The superintendent said the district wants to ensure the placement of students in transitional programs is temporary.

“One of the things we noticed was that it seems like when kids get into alternative programs, there’s no way out, and we have to come up with some kind of a transition to get them back into the regular settings,” she said.

All Systems of Support programs are functioning at the elementary, middle and high school levels, but credit recovery at the high school level is an area of concern.

“We met with them last week to check on credits and how they’re doing,” Miller said. “We are making progress for some; we have a lot of work to do with others.”  

“I think the message that we have been sharing is that we’re not giving up on anyone. Everyone needs to be able to matriculate through [earning a] high school diploma, and we’re doing everything we can to make sure our kids are given this opportunity.”
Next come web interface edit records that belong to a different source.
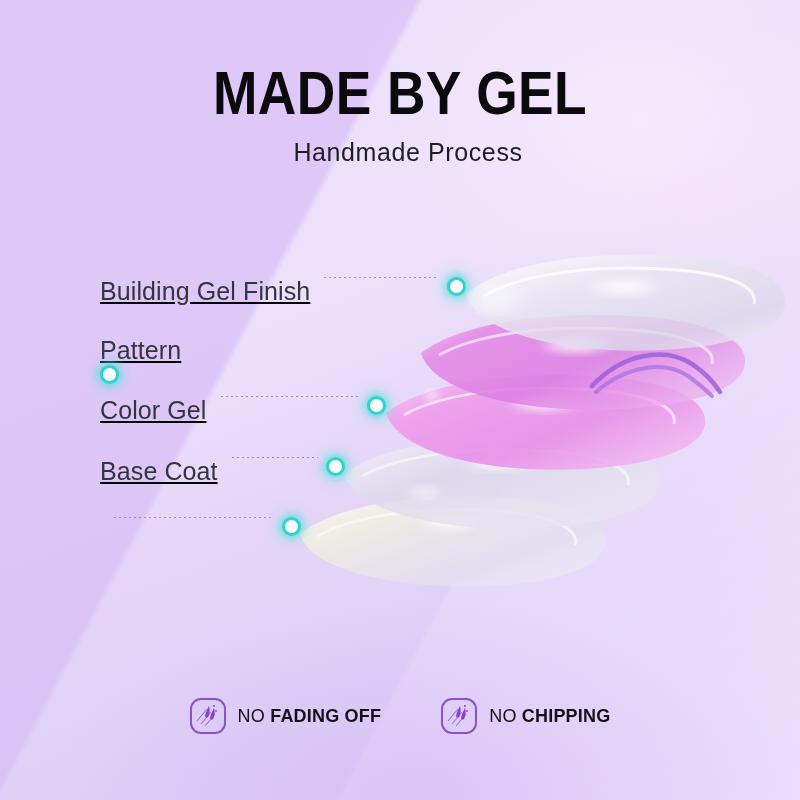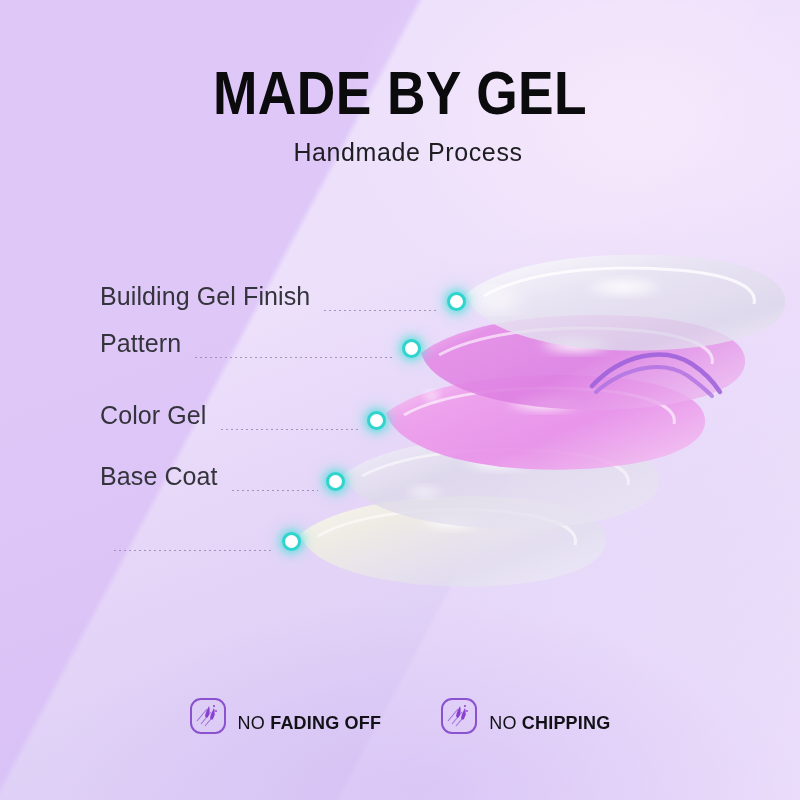--- a/index.html
+++ b/index.html
@@ -49,21 +49,21 @@
   .subtitle{
     margin:14px 0 0 16px;font-size:25px;color:#1d1d22;
     letter-spacing:0.6px;font-weight:400;
   }
 
   
   #stack{position:absolute;left:0;top:0;width:800px;height:800px;}
 
   
   .labels{position:absolute;left:0;top:0;width:800px;height:800px;}
-  .row{position:absolute;display:flex;align-items:flex-end;height:34px;}
+  .row{position:absolute;display:flex;align-items:flex-start;height:34px;text-decoration:underline;}
   .row .txt{
     font-size:25px;color:#34343c;white-space:nowrap;
     letter-spacing:0.1px;
   }
   .leader{
     height:1px;margin-left:14px;margin-right:8px;
     background-image:linear-gradient(to right,#8d7ba8 0 2px,rgba(0,0,0,0) 2px 5px);
     background-size:5px 1px;background-repeat:repeat-x;
     opacity:.75;
   }
@@ -73,21 +73,21 @@
     box-shadow:0 0 7px 3px rgba(61,222,214,0.55),
                0 0 14px 6px rgba(120,235,230,0.28);
     flex:0 0 auto;
   }
 
   
   .features{
     position:absolute;left:0;right:0;bottom:66px;
     display:flex;justify-content:center;align-items:center;gap:60px;
   }
-  .feature{display:flex;align-items:flex-end;gap:12px;}
+  .feature{display:flex;align-items:center;gap:12px;}
   .f-icon{
     width:36px;height:36px;border-radius:11px;
     border:2px solid #8b52cf;box-sizing:border-box;
     display:flex;align-items:center;justify-content:center;
     flex:0 0 auto;
   }
   .f-label{font-size:18px;color:#121216;white-space:nowrap;letter-spacing:0.2px;}
   .f-label .lead{font-weight:400;}
   .f-label .strong{font-weight:bold;}
 </style>
@@ -192,21 +192,21 @@
   </svg>
 
   <div class="labels">
 
     <div class="row" style="left:100px;top:277px;width:366px;">
       <span class="txt">Building Gel Finish</span>
       <span class="leader" style="flex:1 1 auto;"></span>
       <span class="dot"></span>
     </div>
 
-    <div class="row" style="left:100px;top:324px;width:321px;">
+    <div class="row" style="left:100px;top:336px;width:321px;flex-direction:column;">
       <span class="txt">Pattern</span>
       <span class="leader" style="flex:1 1 auto;"></span>
       <span class="dot"></span>
     </div>
 
     <div class="row" style="left:100px;top:396px;width:286px;">
       <span class="txt">Color Gel</span>
       <span class="leader" style="flex:1 1 auto;"></span>
       <span class="dot"></span>
     </div>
Also, during the Nov. 7 meeting, Miller gave the following updates:

  • She held the first Superintendent Advisory Committee meeting last week with service and professional personnel, during which school district employees brought many issues to her attention. That committee will continue to meet monthly. “They are very concerned about things like you are, particularly related to the state takeover,” Miller said.
  • Mr. Stephen Wotring, retired Preston County superintendent who is helping Miller part-time, held an inaugural strategic planning meeting with principals, assistant principals, teachers, counselors, Communities in Schools coordinators, administrators/director from the Central Office and board president Dr. Tammy Samples. “We are working on coming up with a vision and mission – what our beliefs are,” she said. “Mr. Wotring is leading that work.”
  • The school district has hired two additional counselors from Community Care of West Virginia. Miller said once a Student Services Director is hired, that person will supervise all school counselors and service providers from outside agencies who work with Upshur students. “We want to make sure the school system is supporting the students appropriately when they are with us during the day; we don’t want to be doing something that’s counterintuitive to the progress they’re making in therapy and counseling that they may be receiving outside the school system.”
  • Jodie Akers, director of Transportation/Attendance and Student Services, resigned Nov. 8, according to the list of personnel provided at the board meeting.